Началась кровавая рубиловка. Боря выхватил штык-нож и всадил по рукоятку в пузо наскочившего немца. Тут же другой «светлый брат» долбанул прикладом «Калашникова» моего компаньона по каске. Люфтваффовский шлем выдержал удар, но Боря зашатался. Обнажив охотничий нож, я пришел другу на выручку, косо пырнув «светлого брата» под диафрагму. Увидел занесенный над собой меч и понял, что не успею ни отскочить, ни закрыться.
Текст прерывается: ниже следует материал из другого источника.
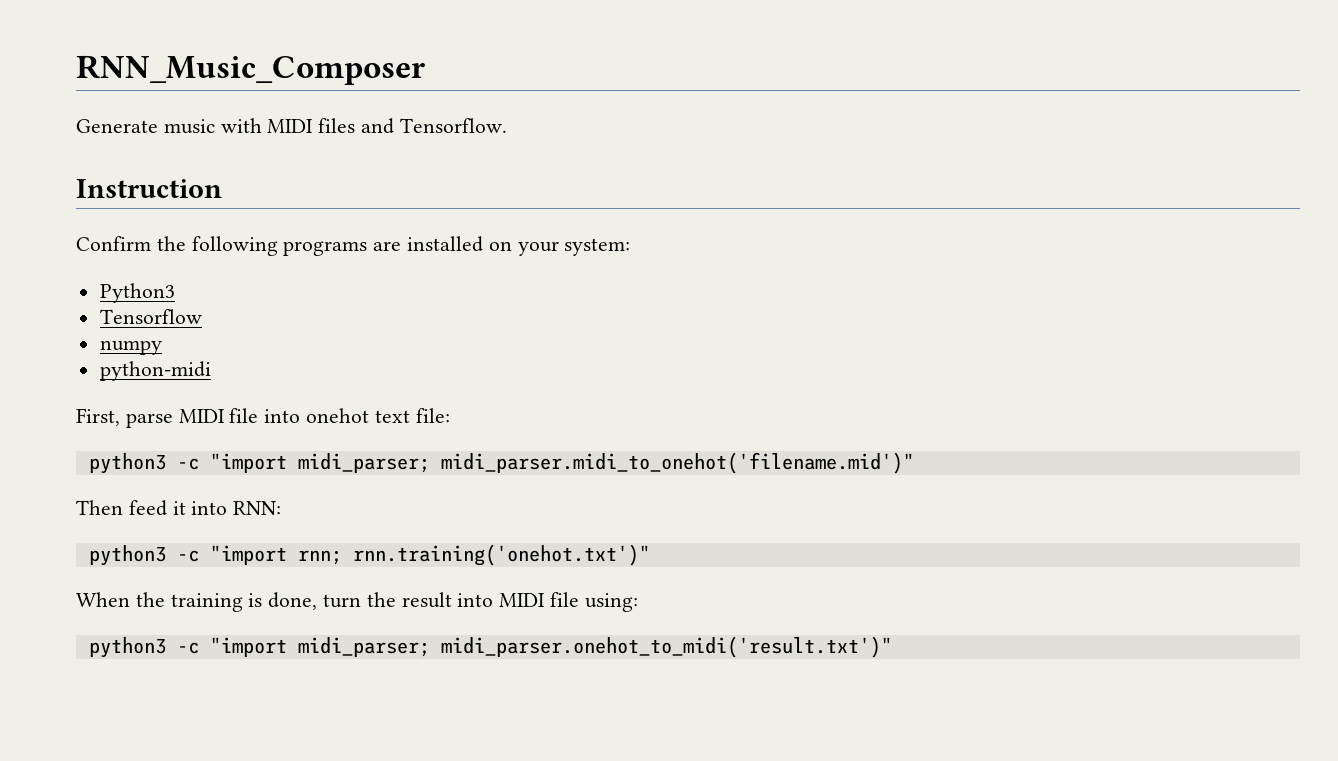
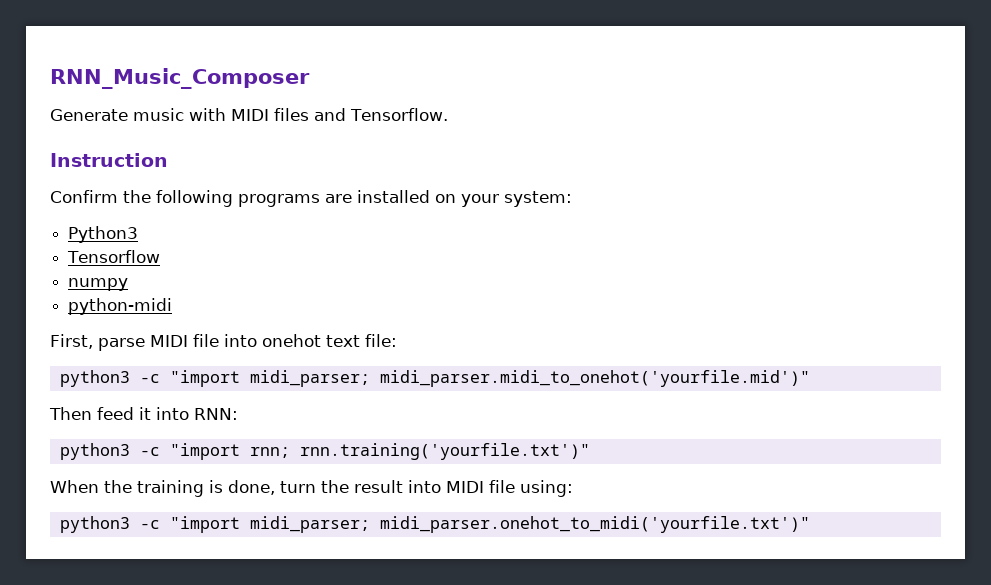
[440,452,914,474] midi_parser.midi_to_onehot('filename.mid')" -> [379,370,810,387] midi_parser.midi_to_onehot('yourfile.mid')"
[352,544,650,566] rnn.training('onehot.txt')" -> [299,443,590,460] rnn.training('yourfile.txt')"
[440,636,892,658] midi_parser.onehot_to_midi('result.txt')" -> [379,516,810,533] midi_parser.onehot_to_midi('yourfile.txt')"

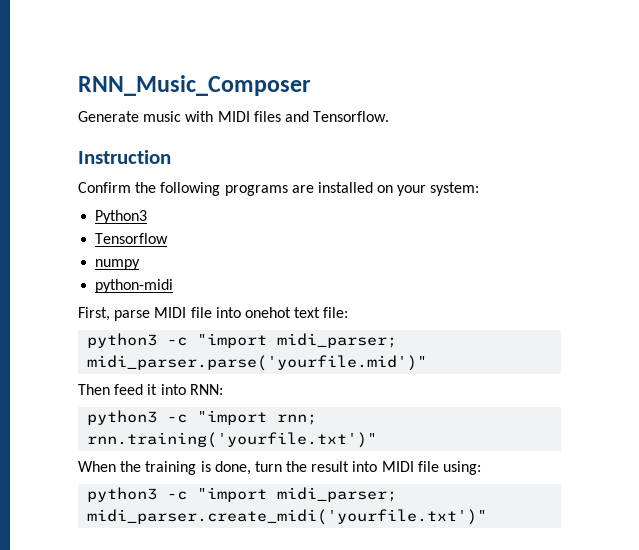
[379,370,810,387] midi_parser.midi_to_onehot('yourfile.mid')" -> [87,355,428,371] midi_parser.parse('yourfile.mid')"
[379,516,810,533] midi_parser.onehot_to_midi('yourfile.txt')" -> [87,509,488,525] midi_parser.create_midi('yourfile.txt')"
Выстрел отбросил арийца, не дав завершить удар. Балдорис вторично пальнул в меченосца из револьвера. Глинник, примкнувший к винтовке штык, насадил на него целящегося в друга немца. Тот выронил опустевший «Калашников», на курок которого продолжал в запарке давить, и с громким криком повалился на Глинника. Трофейщик не удержал ганс-винт, на который немец навалился всей массой. Ноги «светлого брата» оторвались от земли, он описал в воздухе дугу, повиснув на стволе упершейся в землю винтовки, пролетел над окопом и рухнул на другой его край.
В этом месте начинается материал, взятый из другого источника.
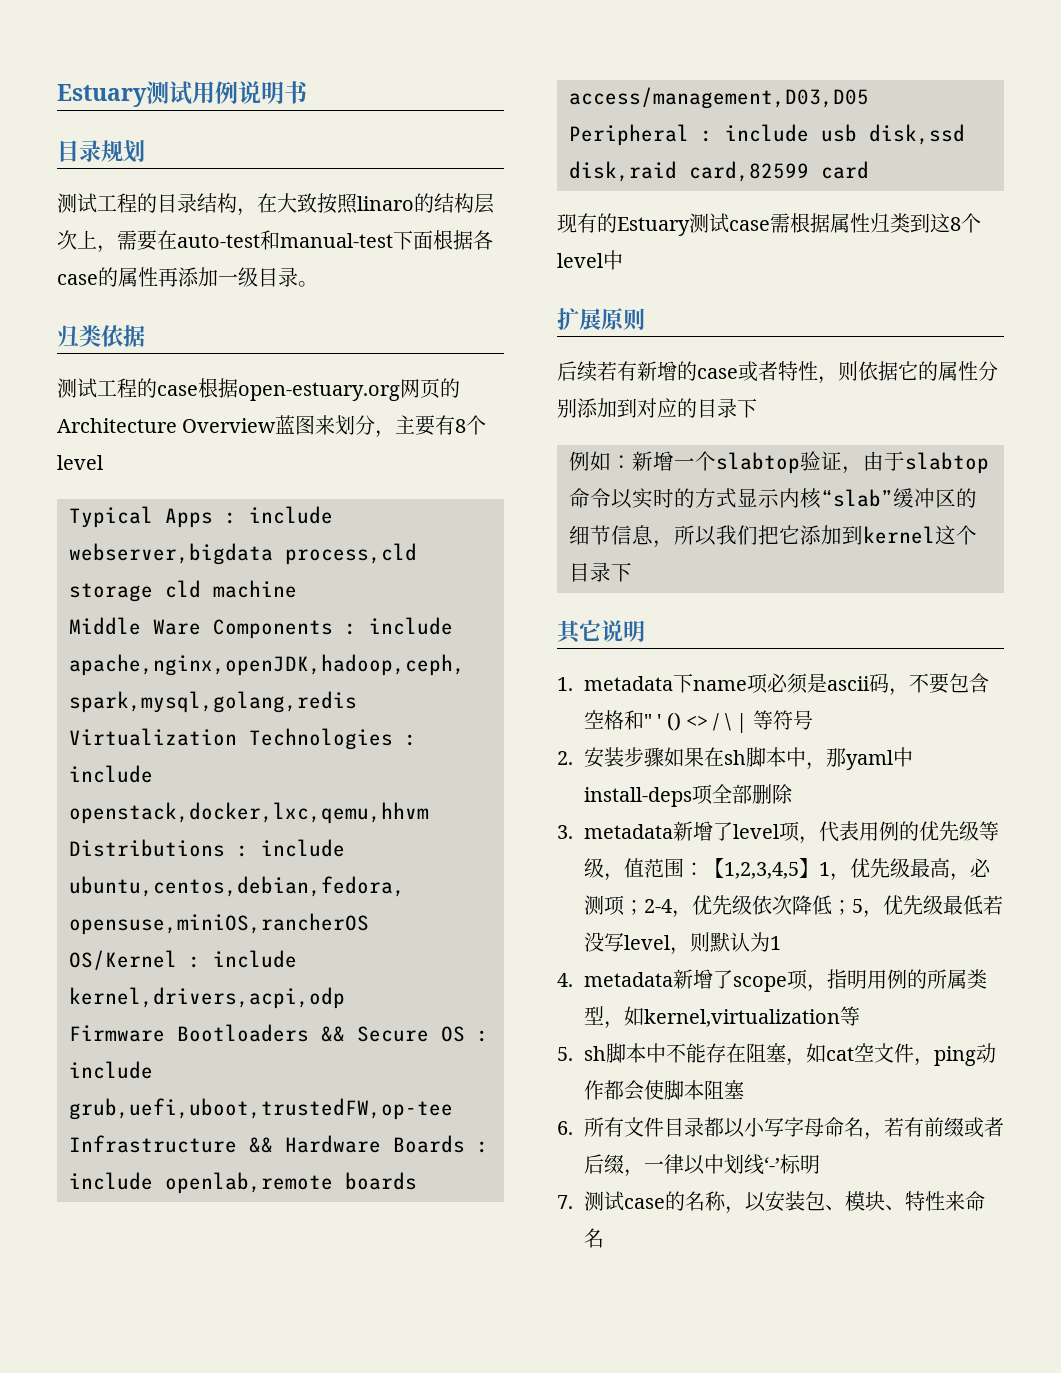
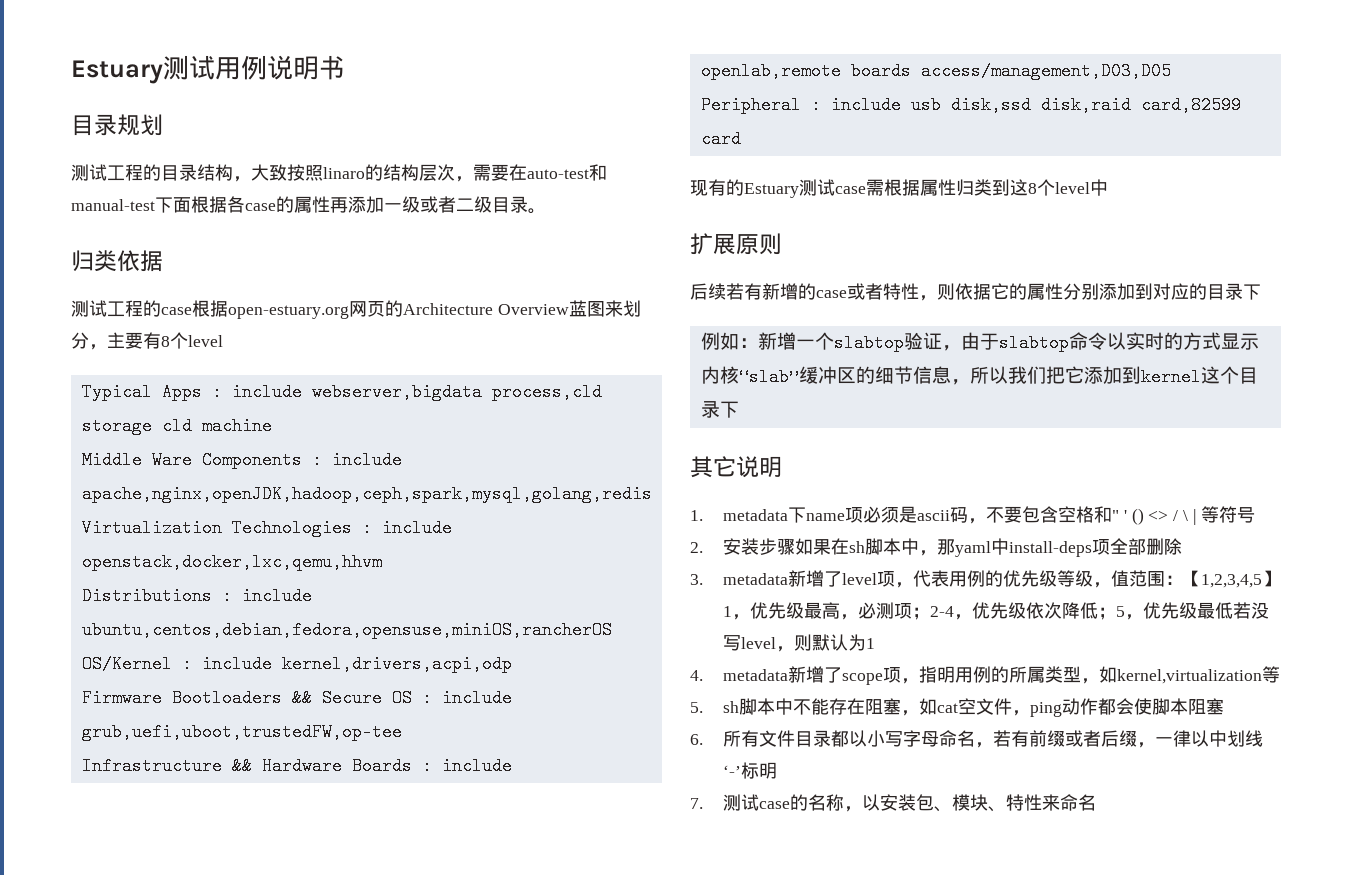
[257,193,277,213] 在 -> (251, 179) none
[77,230,97,249] 上 -> (455, 172) none
(258, 277) none -> [420,196,492,213] 或者二级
Подрезанный в живот немец оседал на меня. Еще один «светлый брат» сунулся ко мне с автоматом, держа его за ствол, как дубину. Я отшатнулся. Дернул за плечи раненого «братка» и вильнул за него. Приклад, чиркнув по плечу, врезался в стенку окопа. Боря, закатив глаза, валился на бок, толку от него было мало. Я развернул к себе раненого ганса и толкнул на машущего волыной противника. Отыгранной пары секунд хватило, чтобы подобрать со дна траншеи меч и встретить нападающего во всеоружии.
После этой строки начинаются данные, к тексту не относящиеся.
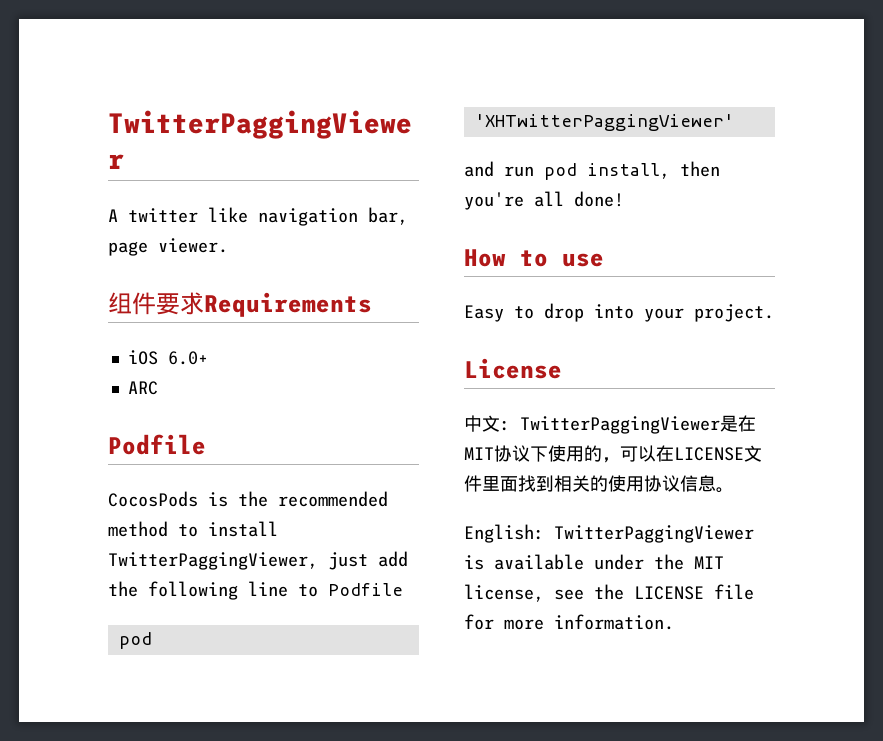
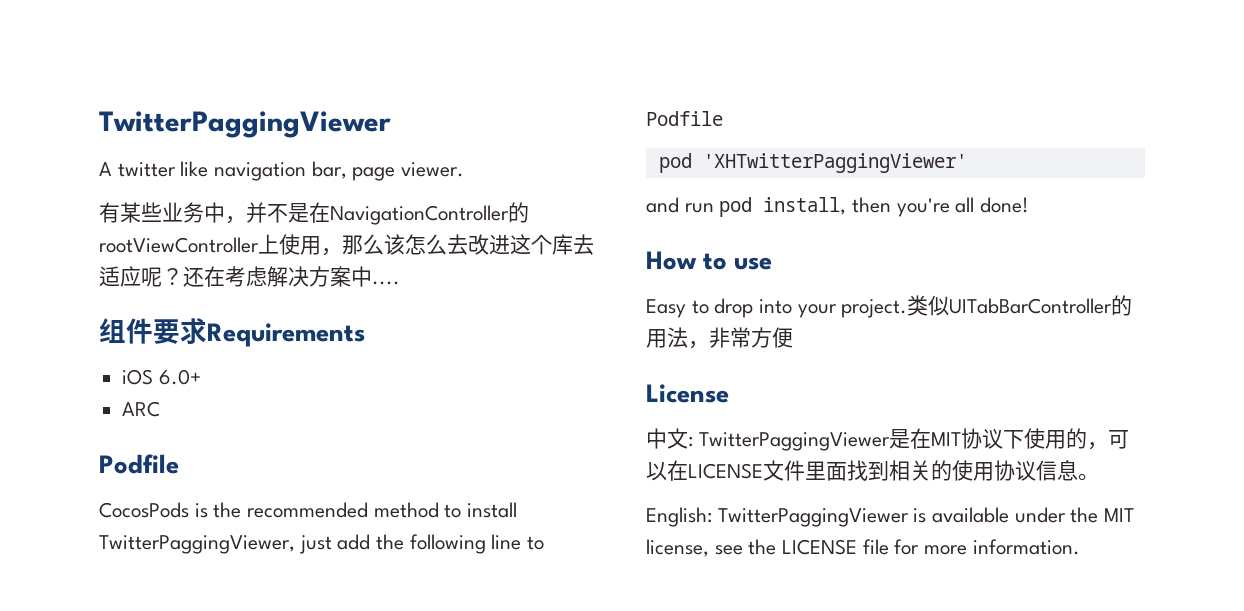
(228, 245) none -> [99,202,529,225] [99,234,594,256] [99,266,400,287] // 有某些业务中，并不是在NavigationController的rootViewController上使用，那么该怎么去改进这个库去适应呢？还在考虑解决方案中....
(774, 313) none -> [907,295,1133,316] [646,327,793,349] 类似UITabBarController的用法，非常方便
«Светлый брат» атаковал с неукротимостью дикаря. Бил, впрочем, расчетливо – по ключице, чтобы вывести из строя, но ни в коем случае не убить. «Братан» с ножом в брюшине валился ему под ноги, лишая свободы маневра. Я отступил. Приклад пронесся перед грудью. Удар мог запросто размолотить кость, но такой возможности я арийцу не дал; ухитрился цапнуть левой рукой за ремень автомата и рванул к себе. Немец, потеряв равновесие, пошатнулся. Я пнул его изо всей силы в пах. «Светлый брат» повалился на спину. Я прыгнул сверху, обрушившись тазом ему на грудь, перехватил меч, обратив острием вниз, и обеими руками воткнул клинок, целиком погрузив в тело немца, для надежности навалившись на рукоять. Враг подо мной задергался, и я почувствовал, что он не может сдвинуться с места – клинок пронзил его насквозь, приколов к земле, как жука булавка. Рядом громко сипел и корчился в агональной судороге смертельно раненный в живот «светлый брат».